2024-08-05 14:37:22:937 AXL ERROR:1971777 rzadams1068: @ nnfdm_stat:96 NNFDM Offload Status UNSUCCESSFUL: 0
Offload Command Status: {3/STATE_COMPLETED}, {0/STATUS_INVALID}
    Offload Command Status:
      Command:
      Progress: 0%
      ElapsedTime:
      LastMessage:
      LastMessageTime:
    Offload StartTime:
    Offload EndTime:
    Offload Message: internal error: could not determine source type: could not stat path ('/mnt/nnf/df5e1995-c0f6-4b56-8e8b-a00d7a70807d-0/martymcf/scr.defjobid/scr.dataset.1/rank_9.ckpt'): command: mpirun --allow-run-as-root -n 1 --hostfile /tmp/nnf-dm-42p79/hostfile -- setpriv --euid 54987 --egid 54987 --clear-groups stat --cached never -c '%F' /mnt/nnf/df5e1995-c0f6-4b56-8e8b-a00d7a70807d-0/martymcf/scr.defjobid/scr.dataset.1/rank_9.ckpt - stderr: kex_exchange_identification: Connection closed by remote host
Connection closed by 10.85.232.28 port 2222
--------------------------------------------------------------------------
ORTE was unable to reliably start one or more daemons.
This usually is caused by:
* not finding the required libraries and/or binaries on
  one or more nodes. Please check your PATH and LD_LIBRARY_PATH
  settings, or configure OMPI with --enable-orterun-prefix-by-default
* lack of authority to execute on one or more specified nodes.
  Please verify your allocation and authorities.
* the inability to write startup files into /tmp (--tmpdir/orte_tmpdir_base).
  Please check with your sys admin to determine the correct location to use.
*  compilation of the orted with dynamic libraries when static are required
  (e.g., on Cray). Please check your configure cmd line and consider using
  one of the contrib/platform definitions for your system type.
* an inability to create a connection back to mpirun due to a
  lack of common network interfaces and/or no route found between
  them. Please check network connectivity (including firewalls
  and network routing requirements).
--------------------------------------------------------------------------

The text was updated successfully, but these errors were encountered:

mcfadden8 · 2024-08-19T18:11:19Z

From @bdevcich on 8/7:
Good news. I can replicate this on our end.

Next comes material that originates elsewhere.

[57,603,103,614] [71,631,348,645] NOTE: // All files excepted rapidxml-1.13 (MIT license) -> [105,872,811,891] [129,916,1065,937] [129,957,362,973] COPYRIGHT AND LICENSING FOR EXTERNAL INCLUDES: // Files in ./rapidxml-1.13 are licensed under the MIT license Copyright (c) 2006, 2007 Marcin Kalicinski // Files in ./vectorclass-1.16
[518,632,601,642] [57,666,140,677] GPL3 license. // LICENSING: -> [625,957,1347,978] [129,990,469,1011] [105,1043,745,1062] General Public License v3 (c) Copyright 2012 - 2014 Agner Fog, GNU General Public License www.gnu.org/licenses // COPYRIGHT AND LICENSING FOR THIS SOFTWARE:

bdevcich · 2024-08-23T14:12:24Z

We've been able to reproduce this on our end just using YAML to create the data movement requests. So it has nothing to do with the nnf-dm daemon itself.

Going one step further, we can also reproduce this by skipping data movement altogether and using mpirun to run sleep commands from the nnf-dm-controller pod (running on a k8s control plane node) on a nnf-dm-worker pod (running on a rabbit node).

for i in {1..512}; do 
	mpirun --allow-run-as-root -n 1 --hostfile /tmp/blake sleep 10& 
done

$ cat /tmp/blake
10-42-3-193.dm.nnf-dm-system slots=2 max_slots=20

If we run this using a hostfile that contains localhost (such is the case for gfs2/xfs data movement), we don't see this problem. Presumably because ssh is not involved.

mpirun using ssh under the hood. The ssh configuration on the nnf-dm-worker pods running on the rabbit nodes have MaxStartups set to the default of 10:30:100.

From what I understand, this means that after 10 unsecured connections, it will start dropping 30% of the new connections. After 100 unsecured connections, it will drop every new one. Each ssh connection is unsecured until authentication is complete, so even though we're using ssh keys, this still applies. Bumping the value up to 512:-1:512 makes this problem go away so far in my testing.

To fix this, we need to change the nnf-mfu image used by the nnf-dm-worker pods. The images used for the nnf-dm-workers should be able to be changed using gitops, so this fix might not require any code change.

That being said, I do have some improvements coming (like being able to change the command used for stat) in the NnfDataMovementProfile.

bdevcich · 2024-08-23T19:33:04Z

The fix to increase the number of ssh connections is here:

Increase MaxConnections and MaxStartup in sshd config nnf-mfu#21

The ability to alter the stat command via NnfDataMovementProfiles is being added here:

bdevcich · 2024-08-23T20:03:30Z

I've updated the nnf-mfu image to use 4096 for MaxStartups. This image can be used by updating the gitops configuration to pull the new image by updating the image tag to 0.0.0.21-8221. This change should look similar to this:

diff --git a/environments/htx-1/nnf-dm/nnf-dm.yaml b/environments/htx-1/nnf-dm/nnf-dm.yaml
index 0d184e4..09ca3df 100644
--- a/environments/htx-1/nnf-dm/nnf-dm.yaml
+++ b/environments/htx-1/nnf-dm/nnf-dm.yaml
@@ -560,7 +560,7 @@ spec:
         - -De
         command:
         - /usr/sbin/sshd
-        image: ghcr.io/nearnodeflash/nnf-mfu:0.1.1
+        image: ghcr.io/nearnodeflash/nnf-mfu:0.0.0.21-8221
         name: worker
         securityContext:
           capabilities:

Once changed, this will cause the nnf-dm-worker-* pods to restart, but no upgrade is necessary. I've tested this on top of the latest NNF release (v0.1.6) and it should resolve the problem short term. I believe more tweaking will be necessary long time.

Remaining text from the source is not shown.